The head of the UN agency for Palestinian refugees has resigned amid an internal probe into alleged mismanagement and ethical abuses at the organization, the United Nations said Wednesday.
“A short while ago, UNRWA’s Commissioner-General, Pierre Krahenbuhl, informed the secretary-general that he was resigning, effective immediately,” UN spokesman Stephane Dujarric told a news briefing.
The UN earlier announced Krahenbuhl had been placed on administrative leave, to be replaced on an interim basis by the agency’s acting deputy chief Christian Saunders.
An internal ethics report has alleged mismanagement and abuses of authority at the highest levels of the UN agency, which has also faced a financial crisis after the United States suspended and later cut all its funding for it in 2018.
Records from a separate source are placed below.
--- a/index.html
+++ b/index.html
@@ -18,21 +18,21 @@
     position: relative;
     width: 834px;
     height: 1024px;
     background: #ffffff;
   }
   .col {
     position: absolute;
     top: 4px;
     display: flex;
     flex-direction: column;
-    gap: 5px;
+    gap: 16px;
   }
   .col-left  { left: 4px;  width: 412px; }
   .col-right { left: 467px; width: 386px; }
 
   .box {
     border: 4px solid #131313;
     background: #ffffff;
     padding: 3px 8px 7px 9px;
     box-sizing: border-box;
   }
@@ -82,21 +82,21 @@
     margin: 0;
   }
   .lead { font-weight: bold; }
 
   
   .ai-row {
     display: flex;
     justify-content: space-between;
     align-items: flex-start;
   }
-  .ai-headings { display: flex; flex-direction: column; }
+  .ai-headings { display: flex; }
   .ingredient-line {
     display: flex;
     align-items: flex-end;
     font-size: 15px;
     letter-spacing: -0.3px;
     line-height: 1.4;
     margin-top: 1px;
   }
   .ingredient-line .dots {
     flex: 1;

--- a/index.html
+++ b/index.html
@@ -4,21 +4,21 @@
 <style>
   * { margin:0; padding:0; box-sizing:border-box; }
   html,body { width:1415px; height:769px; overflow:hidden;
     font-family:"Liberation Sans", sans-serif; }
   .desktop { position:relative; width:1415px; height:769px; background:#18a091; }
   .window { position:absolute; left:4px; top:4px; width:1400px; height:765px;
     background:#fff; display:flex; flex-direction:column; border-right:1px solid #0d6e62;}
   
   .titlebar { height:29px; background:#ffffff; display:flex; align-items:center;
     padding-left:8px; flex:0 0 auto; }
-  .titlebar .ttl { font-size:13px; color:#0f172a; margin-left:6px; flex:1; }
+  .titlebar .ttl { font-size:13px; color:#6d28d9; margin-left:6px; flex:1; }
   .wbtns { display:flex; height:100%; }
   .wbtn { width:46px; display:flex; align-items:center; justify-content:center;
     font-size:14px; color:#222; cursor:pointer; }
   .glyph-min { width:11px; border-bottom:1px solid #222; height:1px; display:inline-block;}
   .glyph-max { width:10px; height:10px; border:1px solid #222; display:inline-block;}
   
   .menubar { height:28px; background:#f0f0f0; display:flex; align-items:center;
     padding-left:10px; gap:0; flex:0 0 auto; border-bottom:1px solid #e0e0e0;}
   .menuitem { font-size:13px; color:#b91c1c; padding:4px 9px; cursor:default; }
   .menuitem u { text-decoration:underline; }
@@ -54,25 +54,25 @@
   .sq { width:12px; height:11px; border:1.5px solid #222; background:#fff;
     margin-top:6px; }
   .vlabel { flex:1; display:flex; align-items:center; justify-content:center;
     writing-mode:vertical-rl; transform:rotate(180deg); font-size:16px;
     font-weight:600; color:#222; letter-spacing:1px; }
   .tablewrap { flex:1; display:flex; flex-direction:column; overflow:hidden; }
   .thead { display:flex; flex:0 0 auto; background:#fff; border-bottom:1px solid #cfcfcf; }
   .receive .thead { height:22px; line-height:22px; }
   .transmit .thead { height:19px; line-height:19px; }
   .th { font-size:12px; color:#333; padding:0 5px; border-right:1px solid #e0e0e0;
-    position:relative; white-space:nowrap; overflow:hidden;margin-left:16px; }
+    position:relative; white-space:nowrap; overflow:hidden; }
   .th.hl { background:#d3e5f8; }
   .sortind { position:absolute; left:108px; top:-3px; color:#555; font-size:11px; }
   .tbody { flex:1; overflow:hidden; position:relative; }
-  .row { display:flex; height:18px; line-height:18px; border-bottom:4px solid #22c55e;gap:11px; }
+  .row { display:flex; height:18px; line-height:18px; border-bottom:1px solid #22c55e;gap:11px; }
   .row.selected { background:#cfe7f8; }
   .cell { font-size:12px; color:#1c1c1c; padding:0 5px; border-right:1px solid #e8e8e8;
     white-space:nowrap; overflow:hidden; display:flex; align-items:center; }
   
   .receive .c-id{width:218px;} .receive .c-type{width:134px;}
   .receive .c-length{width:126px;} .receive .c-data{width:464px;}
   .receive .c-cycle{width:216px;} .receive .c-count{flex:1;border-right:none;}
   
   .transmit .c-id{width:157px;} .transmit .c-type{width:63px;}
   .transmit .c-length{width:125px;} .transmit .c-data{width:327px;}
UN investigators have been probing the allegations in the confidential report, a copy of which was obtained by AFP.
The report describes “credible and corroborated” allegations of serious ethical abuses, including ones involving Krahenbuhl, a Swiss national.
The agency confirmed Wednesday that its internal probe had so far “revealed management issues which relate specifically to the commissioner general.”
According to a separate statement from UN headquarters, Secretary-General Antonio Guterres said preliminary findings revealed no “fraud or misappropriation of operational funds” by Krahenbuhl.
“There are, however, managerial issues that need to be addressed,” it said.
According to the confidential report, the allegations include senior management engaging in “sexual misconduct, nepotism, retaliation, discrimination and other abuses of authority, for personal gain, to suppress legitimate dissent, and to otherwise achieve their personal objectives.”
Krahenbuhl himself was alleged to have been romantically involved with a colleague appointed in 2015 to a newly created role of senior adviser after an “extreme fast-track” process, the report says.
That enabled her to join him on international business class flights, the report alleges.
“I have rejected these accusations since the beginning and I continue to do so,” Krahenbuhl told Swiss television station RTS.
“I can tell you clearly that there is no corruption case, nor fraud, nor mismanagement of funds received from donors,” he said, adding that any personal relationship with a colleague “was confirmed as being non-existent by the internal report.”
Describing an atmosphere of “hyperpolarization,” Krahenbuhl said he stepped down in order to give the organization a needed “psychological shock.”
Krahenbuhl’s resignation comes as the UN General Assembly is due to renew UNRWA’s mandate for another three years, despite fierce opposition from the United States, which considers it to be inadequate.
A number of other countries have suspended their contributions pending the outcome of the internal probe.
Guterres’ spokesman said the secretary-general reiterated his “appreciation to UNRWA for their excellent work.”
“At this time, it is vital that member states and other partners remain committed to UNRWA and the services it provides,” Dujarric said.
“It is also critical for the international community to support the crucial work performed by the agency in the areas of health, education, and humanitarian assistance, which is a source of stability in a volatile region.”
US President Donald Trump’s administration, along with Israel, accuses UNRWA of perpetuating the Israeli-Palestinian conflict.
The agency disputes that and says the services it provides would otherwise not be available to Palestinians.
Following Wednesday’s announcement, Israel called the organization’s operational model “unsustainable.”
“The international community needs to find a new model that will provide humanitarian assistance to those who truly need it, and must remove from the agenda the futile idea of the return of the refugees,” Foreign Minister Israel Katz said in a statement.
UNRWA was set up in the years after more than 700,000 Palestinians were expelled or fled their lands during the 1948 war surrounding the creation of Israel.
It provides schooling and medical services to millions of impoverished refugees in Jordan, Lebanon and Syria as well as the Palestinian territories, and employs around 30,000 people, mostly Palestinians.
A European diplomat speaking on condition of anonymity said he was “grateful for all (Krahenbuhl) did to stabilize the organization during a difficult time, but stepping aside now is the correct decision.”